**Work item**.
Please output all of the entries exactly and omit any images they hold.

(Given entries Opens)

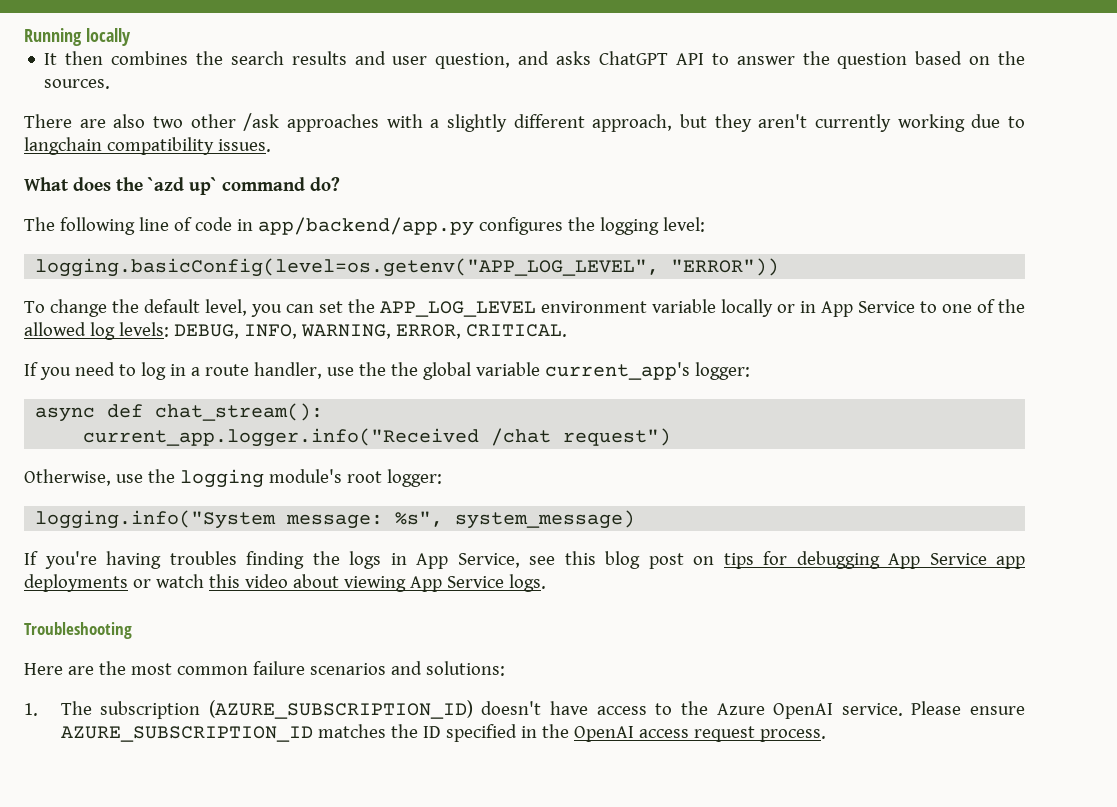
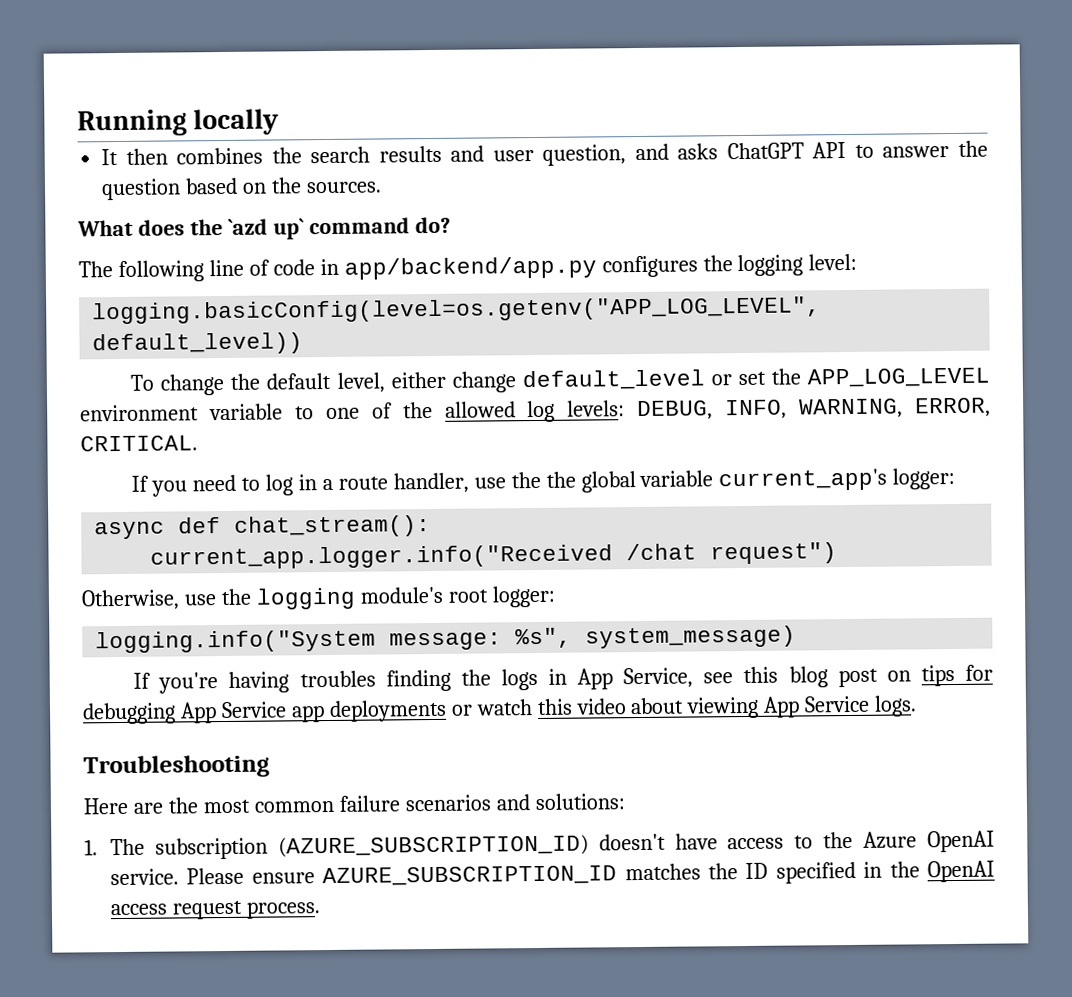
- There are also two other /ask approaches with a slightly different approach, but they aren't currently working due to langchain compatibility issues.
- logging.basicConfig(level=os.getenv("APP_LOG_LEVEL", "ERROR"))
+ logging.basicConfig(level=os.getenv("APP_LOG_LEVEL", default_level))
- To change the default level, you can set the APP_LOG_LEVEL environment variable locally or in App Service to one of the allowed log levels: DEBUG, INFO, WARNING, ERROR, CRITICAL.
+ To change the default level, either change default_level or set the APP_LOG_LEVEL environment variable to one of the allowed log levels: DEBUG, INFO, WARNING, ERROR, CRITICAL.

(Given entries Closes)

**Answer to the problem**.
- There are also two other /ask approaches with a slightly different approach, but they aren't currently working due to langchain compatibility issues.
- logging.basicConfig(level=os.getenv("APP_LOG_LEVEL", "ERROR"))
+ logging.basicConfig(level=os.getenv("APP_LOG_LEVEL", default_level))
- To change the default level, you can set the APP_LOG_LEVEL environment variable locally or in App Service to one of the allowed log levels: DEBUG, INFO, WARNING, ERROR, CRITICAL.
+ To change the default level, either change default_level or set the APP_LOG_LEVEL environment variable to one of the allowed log levels: DEBUG, INFO, WARNING, ERROR, CRITICAL.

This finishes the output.